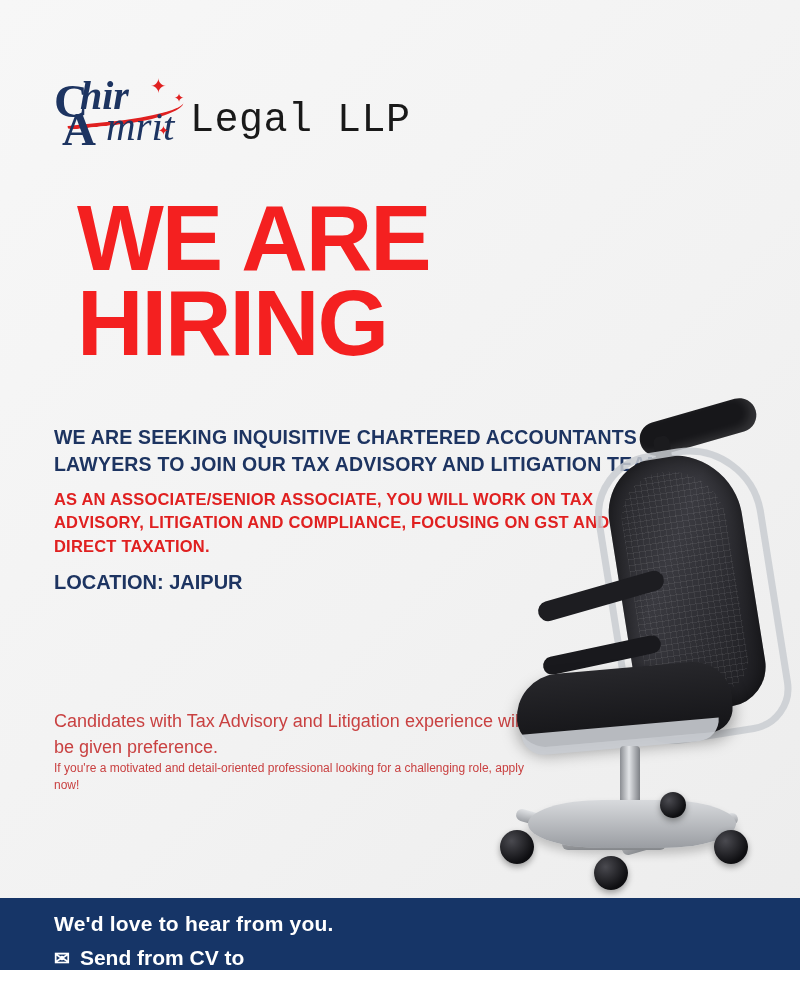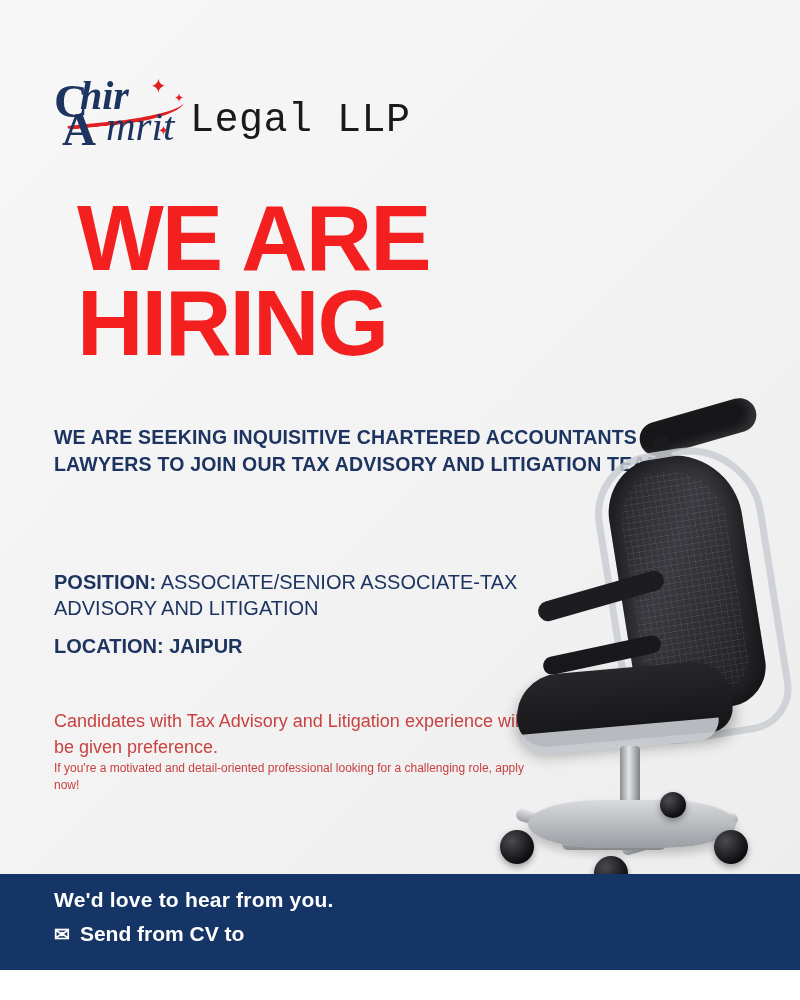--- a/index.html
+++ b/index.html
@@ -398,6 +398,7 @@
 
   <div class="lead">WE ARE SEEKING INQUISITIVE CHARTERED ACCOUNTANTS AND LAWYERS TO JOIN OUR TAX ADVISORY AND LITIGATION TEAM.</div>
 
+  <div class="sub-red">AS AN ASSOCIATE/SENIOR ASSOCIATE, YOU WILL WORK ON TAX ADVISORY, LITIGATION AND COMPLIANCE, FOCUSING ON GST AND DIRECT TAXATION.</div>
 
   <div class="details">
     <div class="row">

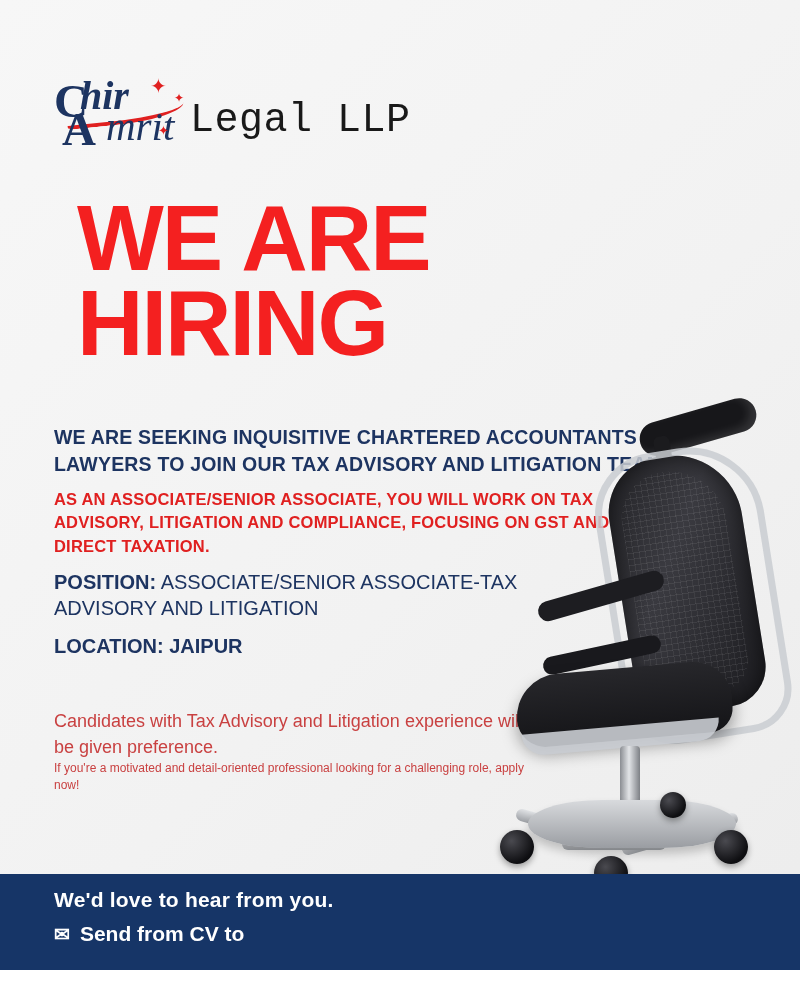--- a/index.html
+++ b/index.html
@@ -401,10 +401,6 @@
   <div class="sub-red">AS AN ASSOCIATE/SENIOR ASSOCIATE, YOU WILL WORK ON TAX ADVISORY, LITIGATION AND COMPLIANCE, FOCUSING ON GST AND DIRECT TAXATION.</div>
 
   <div class="details">
-    <div class="row">
-      <b>POSITION:</b>
-      <span class="val">ASSOCIATE/SENIOR ASSOCIATE-TAX ADVISORY AND LITIGATION</span>
-    </div>
     <div class="row bold">
       <b>LOCATION:</b>
       <span class="val">JAIPUR</span>

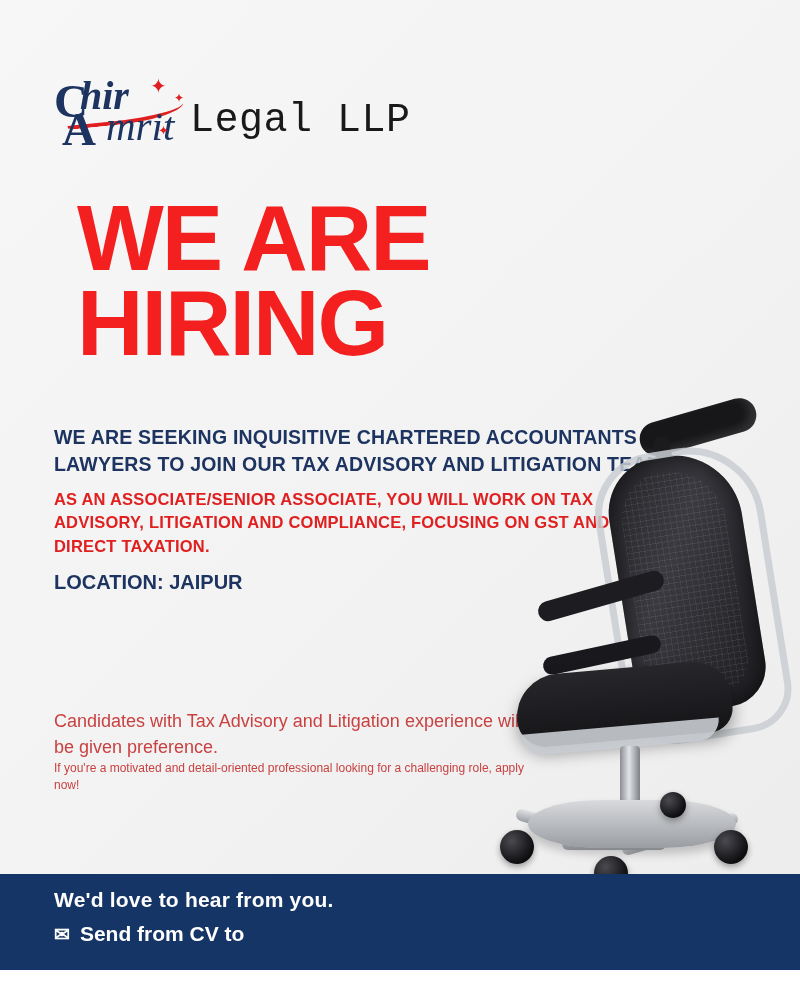--- a/index.html
+++ b/index.html
@@ -332,7 +332,7 @@
     left: 0;
     bottom: 30px;
     width: 800px;
-    height: 96px;
+    height: 72px;
     background: #163567;
     color: #ffffff;
   }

Exercise directions: Using the records above, copy every line that has the word "LITIGATION" in it.

Solution:
   <div class="lead">WE ARE SEEKING INQUISITIVE CHARTERED ACCOUNTANTS AND LAWYERS TO JOIN OUR TAX ADVISORY AND LITIGATION TEAM.</div>
+  <div class="sub-red">AS AN ASSOCIATE/SENIOR ASSOCIATE, YOU WILL WORK ON TAX ADVISORY, LITIGATION AND COMPLIANCE, FOCUSING ON GST AND DIRECT TAXATION.</div>
   <div class="sub-red">AS AN ASSOCIATE/SENIOR ASSOCIATE, YOU WILL WORK ON TAX ADVISORY, LITIGATION AND COMPLIANCE, FOCUSING ON GST AND DIRECT TAXATION.</div>
-      <span class="val">ASSOCIATE/SENIOR ASSOCIATE-TAX ADVISORY AND LITIGATION</span>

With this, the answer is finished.